▶ **Exercise**
Report the number of lines below in which the word "następującymi" occurs. Nothing else is needed.

▶ **Edit difference data**
╔══
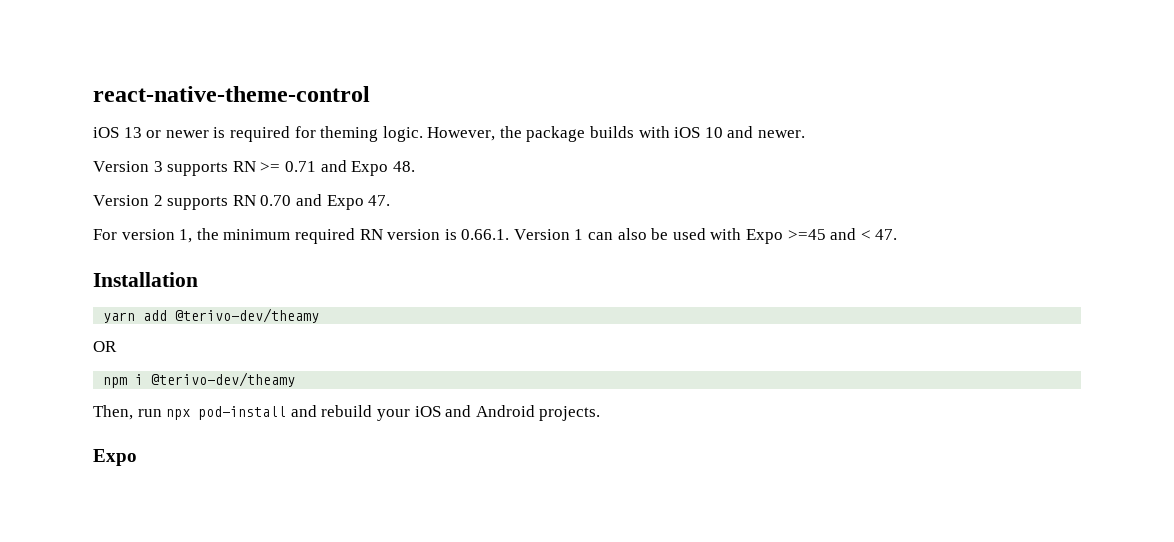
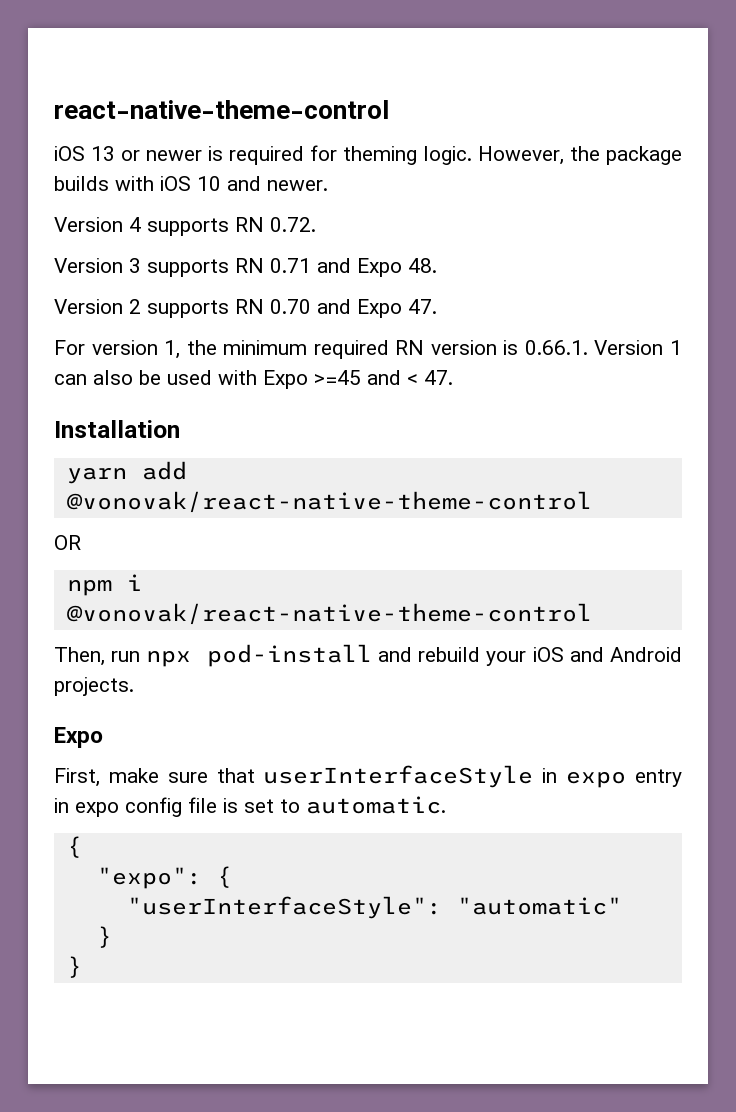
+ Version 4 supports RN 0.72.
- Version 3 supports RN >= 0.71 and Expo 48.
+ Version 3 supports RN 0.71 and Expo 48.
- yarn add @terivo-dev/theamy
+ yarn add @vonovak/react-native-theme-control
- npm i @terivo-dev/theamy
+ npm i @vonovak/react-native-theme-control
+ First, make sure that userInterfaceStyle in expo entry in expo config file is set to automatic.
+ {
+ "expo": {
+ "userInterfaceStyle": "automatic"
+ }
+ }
╚══
╔══
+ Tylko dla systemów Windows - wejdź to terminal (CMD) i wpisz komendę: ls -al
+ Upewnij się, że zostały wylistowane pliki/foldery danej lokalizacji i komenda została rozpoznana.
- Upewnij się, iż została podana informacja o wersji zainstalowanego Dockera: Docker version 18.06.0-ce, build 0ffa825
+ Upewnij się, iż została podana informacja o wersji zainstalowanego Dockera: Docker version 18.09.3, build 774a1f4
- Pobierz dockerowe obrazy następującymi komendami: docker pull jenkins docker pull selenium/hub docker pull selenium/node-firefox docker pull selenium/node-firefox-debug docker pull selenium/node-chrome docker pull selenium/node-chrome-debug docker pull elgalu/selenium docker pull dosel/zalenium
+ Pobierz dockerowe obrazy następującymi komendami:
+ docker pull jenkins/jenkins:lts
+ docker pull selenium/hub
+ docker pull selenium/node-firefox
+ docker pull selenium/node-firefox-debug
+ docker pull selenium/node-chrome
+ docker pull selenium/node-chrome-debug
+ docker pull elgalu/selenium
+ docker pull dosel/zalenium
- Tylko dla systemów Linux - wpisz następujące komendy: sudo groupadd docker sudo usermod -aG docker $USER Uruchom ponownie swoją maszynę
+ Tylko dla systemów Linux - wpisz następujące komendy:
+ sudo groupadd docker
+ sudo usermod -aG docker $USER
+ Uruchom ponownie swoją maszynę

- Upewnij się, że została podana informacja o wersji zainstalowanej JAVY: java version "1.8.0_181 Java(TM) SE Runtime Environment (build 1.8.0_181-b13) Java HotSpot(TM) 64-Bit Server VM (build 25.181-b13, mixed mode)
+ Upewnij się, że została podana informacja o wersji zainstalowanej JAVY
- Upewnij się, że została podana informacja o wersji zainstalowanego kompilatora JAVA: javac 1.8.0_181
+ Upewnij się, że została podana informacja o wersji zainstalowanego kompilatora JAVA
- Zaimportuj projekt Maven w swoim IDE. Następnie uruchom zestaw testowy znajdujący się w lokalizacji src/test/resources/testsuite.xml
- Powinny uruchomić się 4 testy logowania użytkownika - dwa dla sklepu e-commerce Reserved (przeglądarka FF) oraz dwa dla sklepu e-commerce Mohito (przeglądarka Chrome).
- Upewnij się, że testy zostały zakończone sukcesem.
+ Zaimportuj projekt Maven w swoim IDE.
╚══
▶ **Answer for the task**
2